Та старая дневниковая запись не шла из головы. Ксюха выбралась из ванной, дотащилась до кухни – в ее съемной однокомнатной квартирке от одной двери до другой было не больше метра, но со сна, да еще с бьющейся в мозгу, как пойманная рыбка, цитологией, Ксюха именно тащилась.
Включила чайник, насыпала в любимую кружку с сердечком две ложки растворимой бурды. Воткнула в тостер низкокалорийные хлебцы, достала из холодильника красочную баночку био-йогурта.
«Завтрак почти готов, дорогая. Приятного аппетита».
А вчера Савка пригласил ее на концерт…
Она сказала, что подумает – не знаю, мол, как будет со свободным временем. Сам знаешь, эти зачеты, консультации…
А надо было отказаться. Чтоб не забивать себе голову и не травить душу перед экзаменами.
Ведь решительного объяснения между ними так и не случилось. Ксюха месяца два продолжала на что-то надеяться, Савка делал вид, что ничего особенного не случилось. Гордость не давала ей сделать какой-либо решительный шаг. Они общались как друзья, как однокурсники. Савка даже подарил ей какую-то смешную безделушку, и Ксюха радовалась как ребенок. Через неделю она написала:
Конечно, это был обман. Извечный обман всех, кто мучается неразделенной любовью. Разуму не дано взять под контроль чувства, никогда.
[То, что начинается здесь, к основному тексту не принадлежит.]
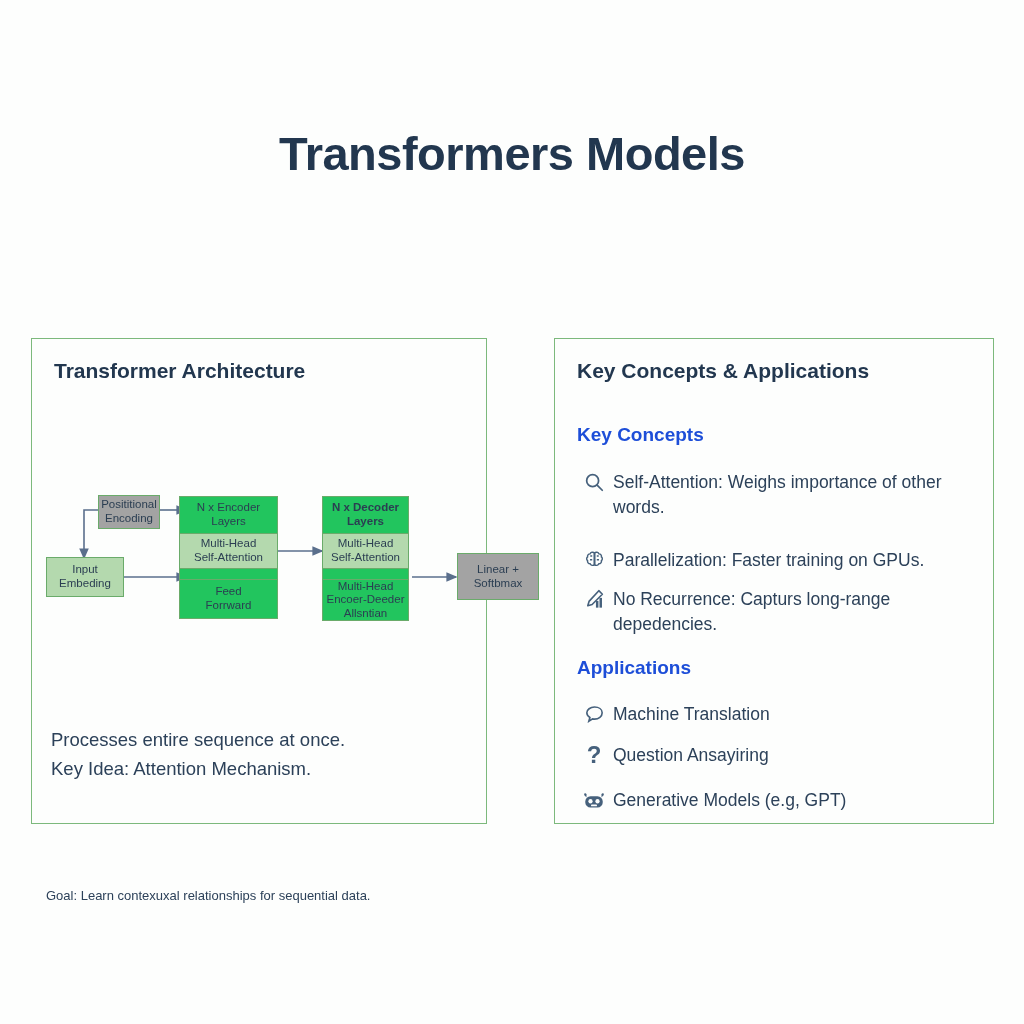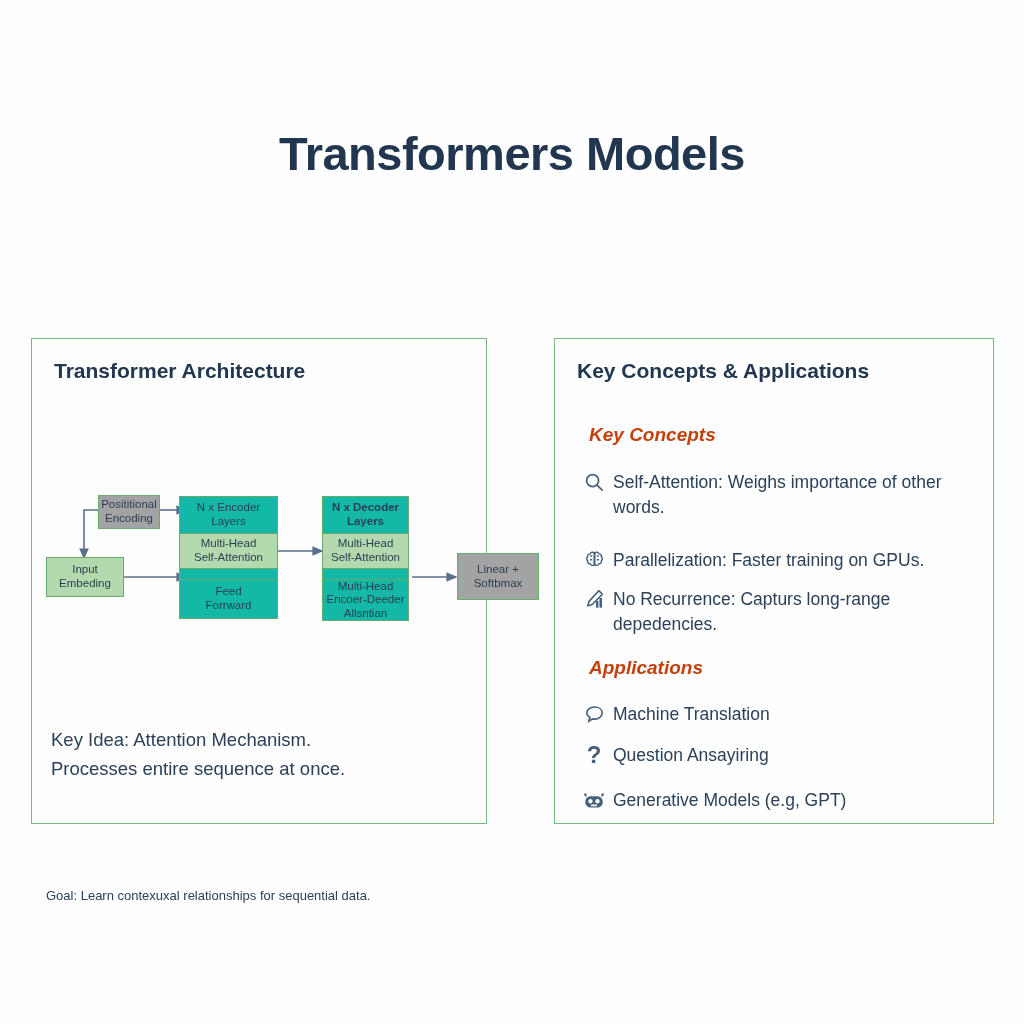--- a/index.html
+++ b/index.html
@@ -87,11 +87,10 @@
   
   .section-head {
     position: absolute;
-    left: 34px;
+    left: 22px;
     font-size: 19px;
     font-weight: bold;
-    color: #c2410c;
-    font-style: italic;
+    color: #1d4ed8;
   }
   .bullet {
     position: absolute;

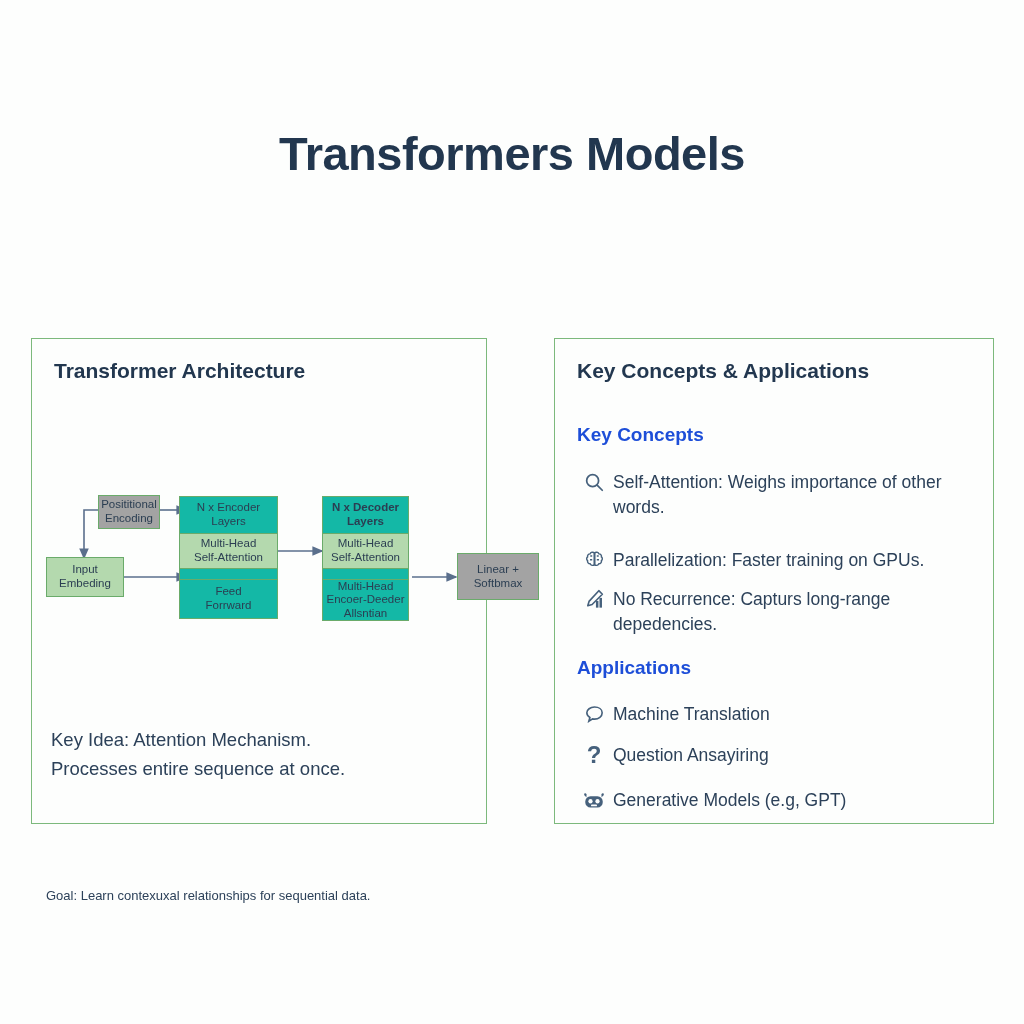--- a/index.html
+++ b/index.html
@@ -71,7 +71,7 @@
   }
   .dbox.dark { background: #b4d9ae; }
   .dbox.mid  { background: #a3a3a3; }
-  .dbox.pale { background: #14b8a6; }
+  .dbox.pale { background: #22c55e; }
 
   
   #key-idea {

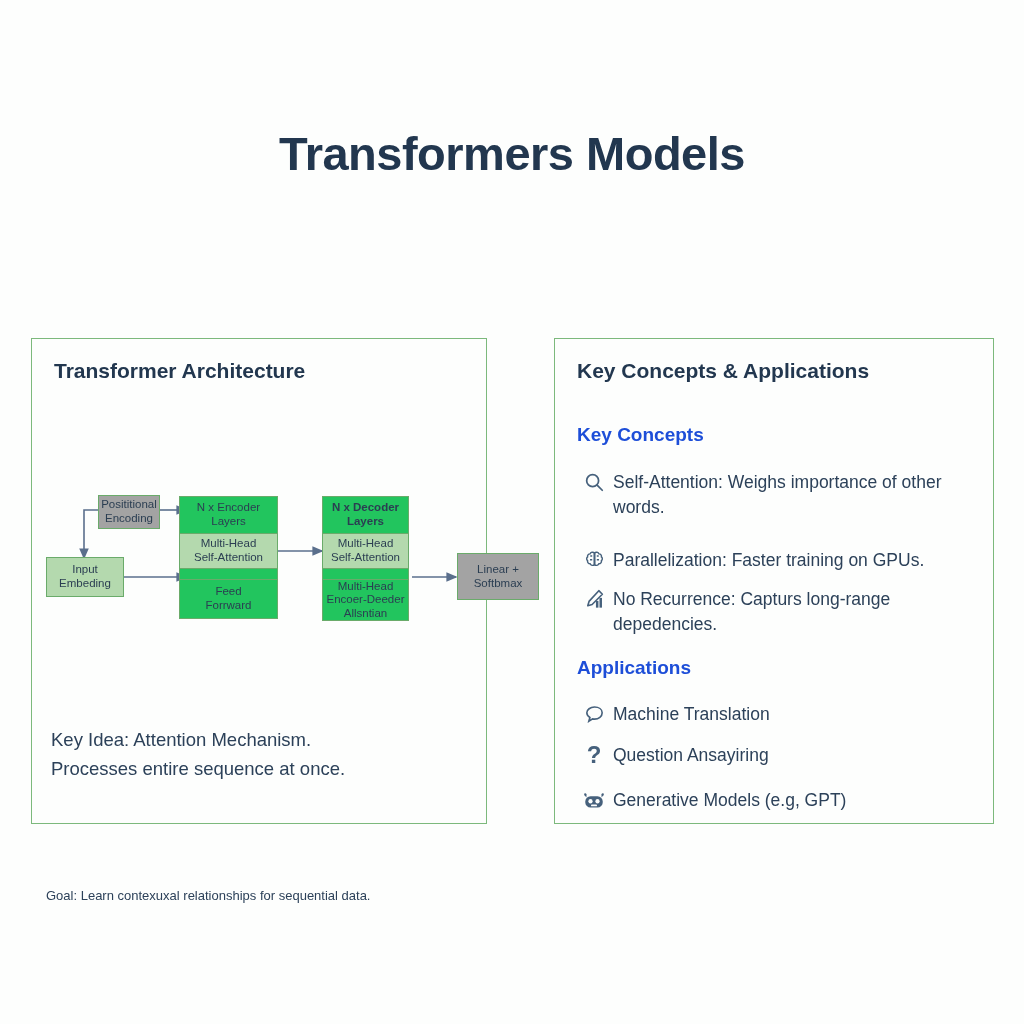--- a/index.html
+++ b/index.html
@@ -202,8 +202,8 @@
 </div>
 
 <div id="key-idea">
+  <div>Processes entire sequence at once.</div>
   <div>Key Idea: Attention Mechanism.</div>
-  <div>Processes entire sequence at once.</div>
 </div>
 
 <div class="card" id="right-card">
И сколько не проверяй алгеброй гармонию, сколько не пытайся объяснить самой себе, что все нормально, что «это всего лишь дружба», ничего хорошего не выйдет. Ксюха очень быстро все поняла. Буквально через три дня, когда по случаю сдачи очередного зачета вся группа сидела в институтской кафешке.
Савка пришел туда с Жанной, и, увидев, как светится его лицо, Ксюха почувствовала, что под ногами разверзлась бездонная пропасть.
Несколько дней назад Ксюха, перечитывая дневник, написала поперек этого абзаца: «Эгоистка!!! Как можно думать только о себе!» А тогда в состоянии полного душевного раздрая она чуть ли не первый раз в жизни пыталась писать стихи. Результат Ксюха никогда никому не показывала.
Стихи явно не получились.
Да еще суицидальный подтекст лез изо всех щелей. А ведь она всегда считала себя такой рассудительной, уравновешенной, спокойной.
Хранителем страшной тайны стал многострадальный дневник, привычный ко всему. Она не стала выдергивать и сжигать страницы, как сделала бы еще год назад. Наоборот – оставила, обвела красным, чтобы потом перечитывать на досуге и поражаться: «какая же я была глупая!»